Goal-setting: Need to know

While researching people who perform exceptionally well in HR, we discovered that they create goals for themselves at two levels.

They simultaneously work towards relatively fixed and highly motivating, long-term goals, and flexible, frequently reviewed short-term goals. Other studies have confirmed that people who combine the two are most likely to achieve their goals.

A long-term goal that is not backed up with clear, short-term actions will remain an unattainable dream, and it is easy to lose focus when short-term goals are set without a clear idea of the bigger purpose they are serving.

A big, detailed, meaningful goal creates a motivational vision to move towards and helps keep us on track, while weekly or daily goals set with the larger objective in mind move us forward inch by inch. As circumstances inevitably change around us, we can review and amend our short-term goals to take advantage of opportunities that present themselves or overcome obstacles that arise, without losing sight of where we are heading.

Let’s say you enjoy writing and would like to do more of it. One way to do this would be to set yourself a number of short-term goals: buy some special notebooks, get up two hours earlier than usual, and write three pages every day. The chances are that it would work for a while, and then some other competing short-term pressure would get in the way, and you would gradually lose momentum.

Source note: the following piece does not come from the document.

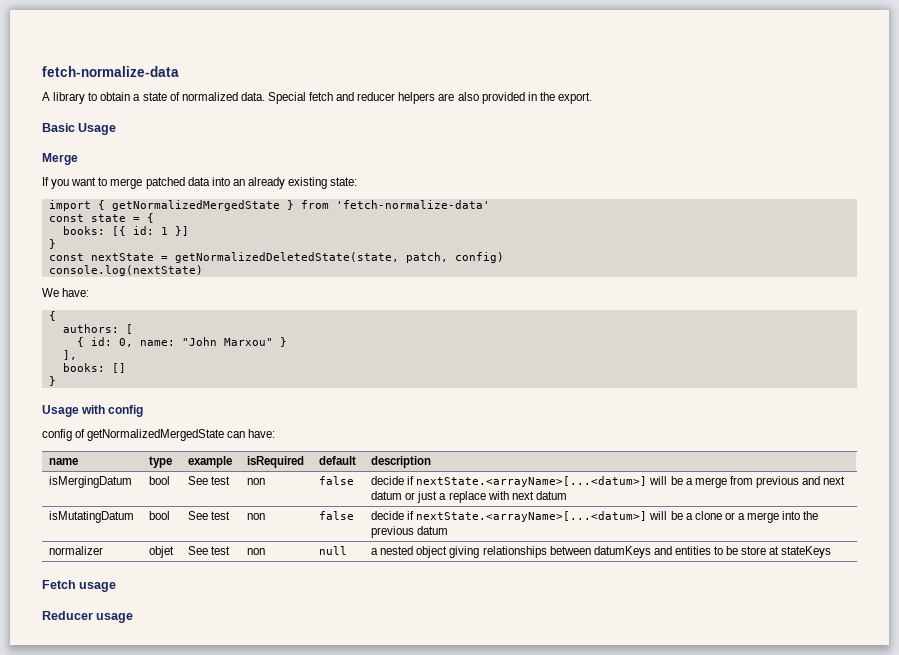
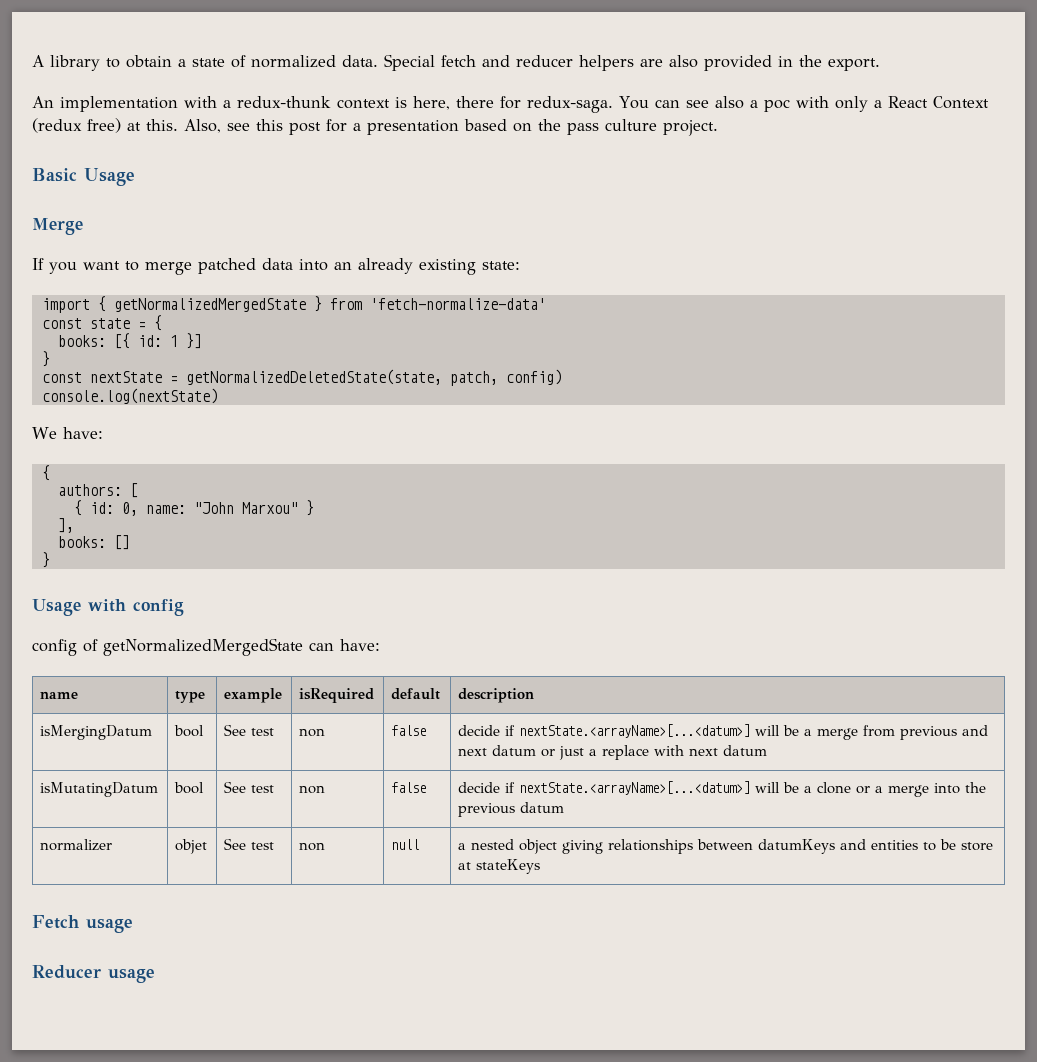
- fetch-normalize-data
+ An implementation with a redux-thunk context is here, there for redux-saga. You can see also a poc with only a React Context (redux free) at this. Also, see this post for a presentation based on the pass culture project.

Your chances of success will be greatly increased if you set a specific, long-term goal – for example, to have published a best-selling book on goal-setting by the end of 2010. Now you have something to aim for. You know what you’re going to write about and when you want to achieve it by. Your short-term goals can then be aligned with that aim: research the current market find a unique angle plan the outline write chapter one approach publishers and agents write chapter two and so on. Faced with competing pressures, the big goal is meaningful enough to keep you focused, and if you suddenly hear about an opportunity to attend a self-help authors’ conference, you can add it to your short-term goals.

Looking at your current goals, do you have a balance of big, exciting long-term goals and clear short-term goals to get you there? Making sure you do will greatly increase your chances of achieving your aims.